Implement Hasura Actions for updating AlertManager configs and validating Credential/Exporter configurations #373

nickbp · 2021-02-16T22:33:13Z

Had a meeting yesterday with @MatApple where he mentioned Hasura Actions: https://hasura.io/docs/1.0/graphql/core/actions/index.html

We might be able to add use them to embed validation at the point when data is submitted to GraphQL. For example, there's additional sanity checks for Credentials and Exporter configurations in the Go code - such as raising an error if the user tries to assign a GCP credential to a CloudWatch (AWS) exporter.
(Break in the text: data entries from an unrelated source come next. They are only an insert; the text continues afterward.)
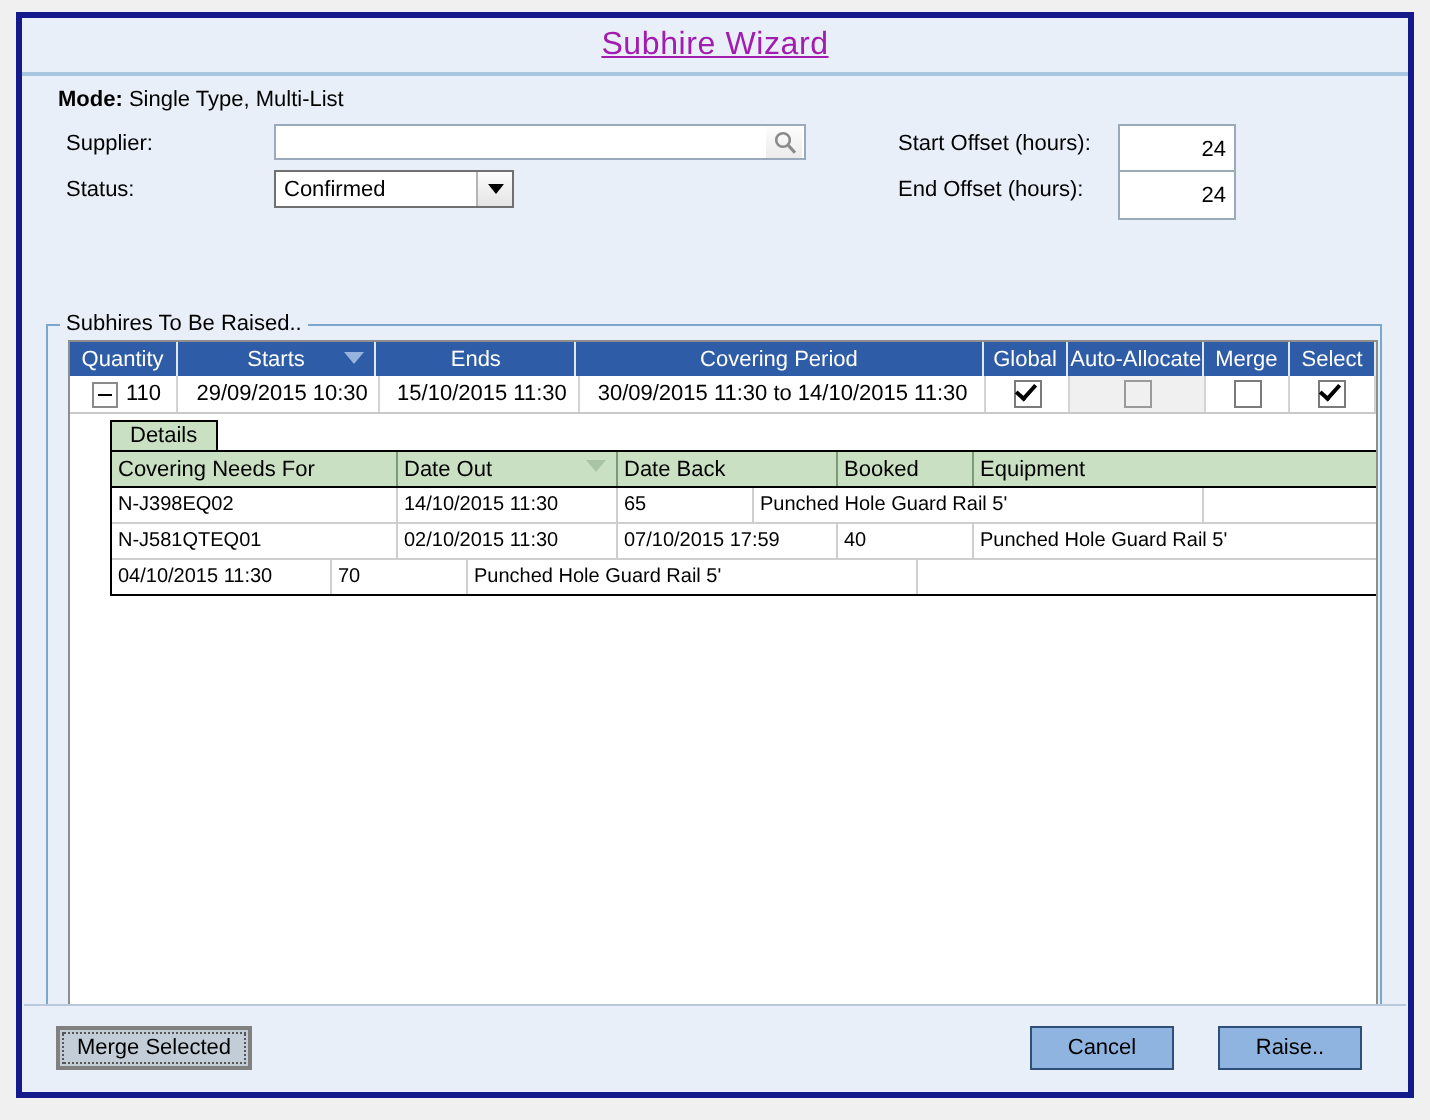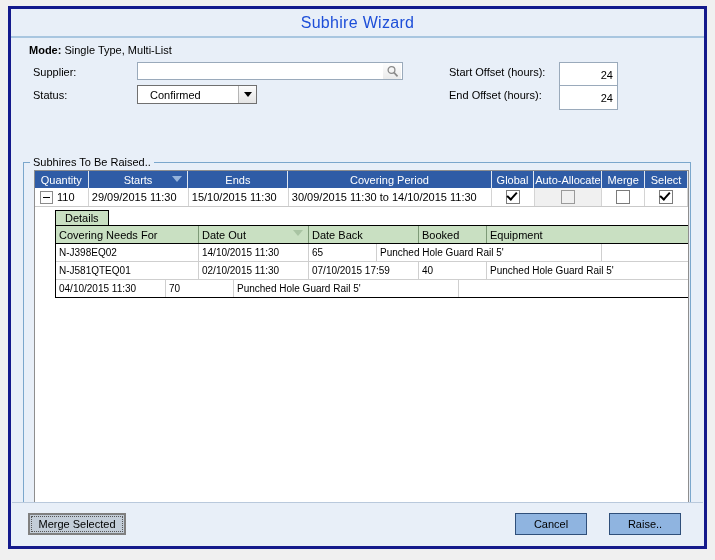--- a/index.html
+++ b/index.html
@@ -37,9 +37,10 @@
     justify-content: center;
   }
   .title-text {
-    color: #1d4ed8;
+    color: #a21caf;
     font-size: 16px;
     letter-spacing: 0.3px;
+    text-decoration: underline;
   }
   .body-area {
     position: relative;

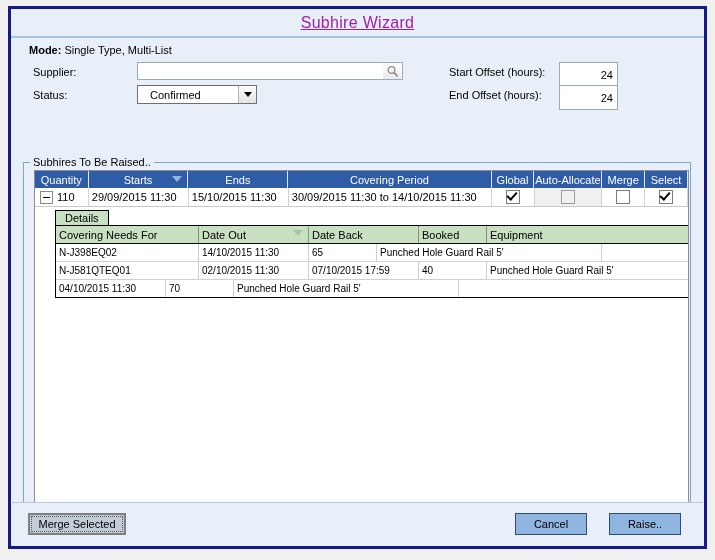--- a/index.html
+++ b/index.html
@@ -112,7 +112,7 @@
     align-items: center;
   }
   .status-value {
-    padding-left: 12px;
+    padding-left: 4px;
     flex: 1;
     font-size: 11px;
   }

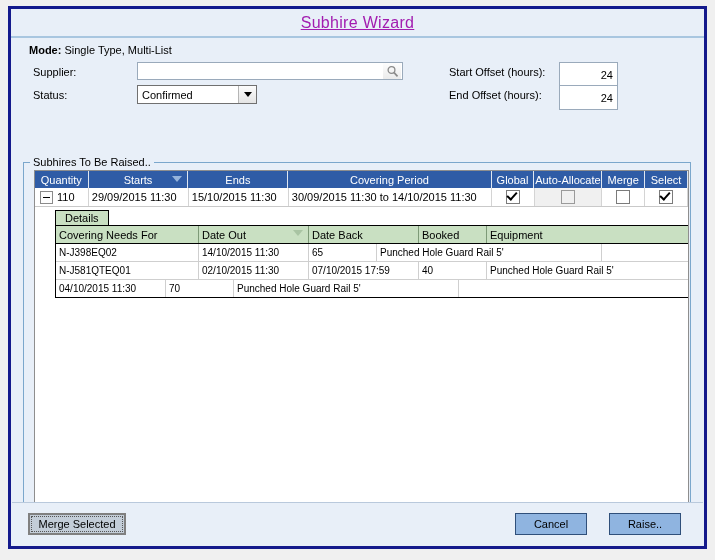--- a/index.html
+++ b/index.html
@@ -223,7 +223,7 @@
     align-items: center;
     font-size: 11px;
     box-sizing: border-box;
-    padding-left: 3px;
+    padding-left: 9px;
     white-space: nowrap;
     overflow: hidden;
   }

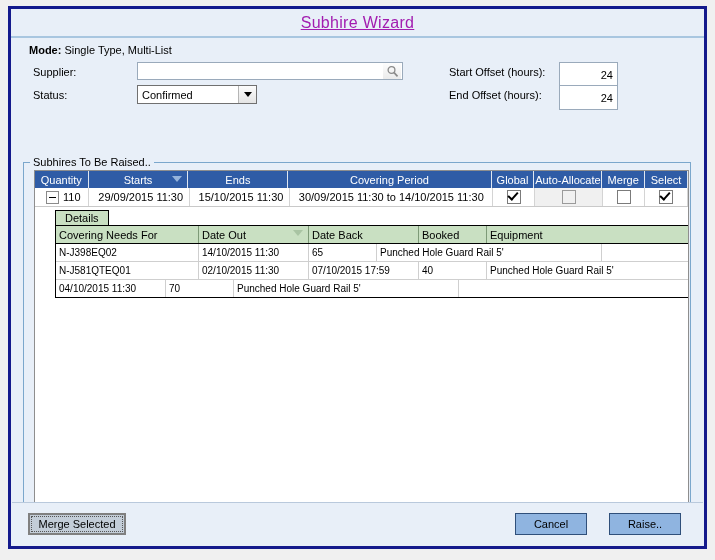--- a/index.html
+++ b/index.html
@@ -447,7 +447,7 @@
               <span class="expander"></span>
               <span>110</span>
             </div>
-            <div class="dc" style="width:112px">29/09/2015 11:30</div>
+            <div class="dc" style="width:112px">29/09/2015 10:30</div>
             <div class="dc" style="width:112px">15/10/2015 11:30</div>
             <div class="dc" style="width:228px">30/09/2015 11:30 to 14/10/2015 11:30</div>
             <div class="dc center" style="width:48px">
But these sanity checks currently aren't run if the data is submitted directly to GraphQL, skipping the Go HTTP API. If we can embed them in the GraphQL layer, then the UI for example could reuse the same validation without needing to reimplement it in TypeScript.

Relates to: #310 (credentials/exporters epic), #314 (go API implementation issue)

nickbp · 2021-02-18T20:24:04Z

Something pointed out in the above issue is that it will likely be tricky for the UI to invoke the Go APIs, because they do not have access to the auth tokens that an end user is expected to use with curl commands. Given this, it'd be way easier for the UI to just talk to Hasura/graphql directly. Hence why we'd want Hasura to implement any config validation via actions if possible.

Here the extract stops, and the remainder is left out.